- What is expected
From the listing below, reproduce word for word the part that opens with the line containing "subtotal: 86.44 -> 69.45" and closes with the line containing "total: 108.11 -> 91.12"; reproduce nothing else.

- Source material
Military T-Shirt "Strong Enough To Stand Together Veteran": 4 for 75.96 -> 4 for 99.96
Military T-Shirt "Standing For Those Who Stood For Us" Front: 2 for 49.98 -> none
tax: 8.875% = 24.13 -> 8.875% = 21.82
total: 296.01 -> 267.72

---

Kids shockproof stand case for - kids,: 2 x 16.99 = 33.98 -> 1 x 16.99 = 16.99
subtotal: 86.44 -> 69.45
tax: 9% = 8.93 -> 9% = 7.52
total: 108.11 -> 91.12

- Completed task
subtotal: 86.44 -> 69.45
tax: 9% = 8.93 -> 9% = 7.52
total: 108.11 -> 91.12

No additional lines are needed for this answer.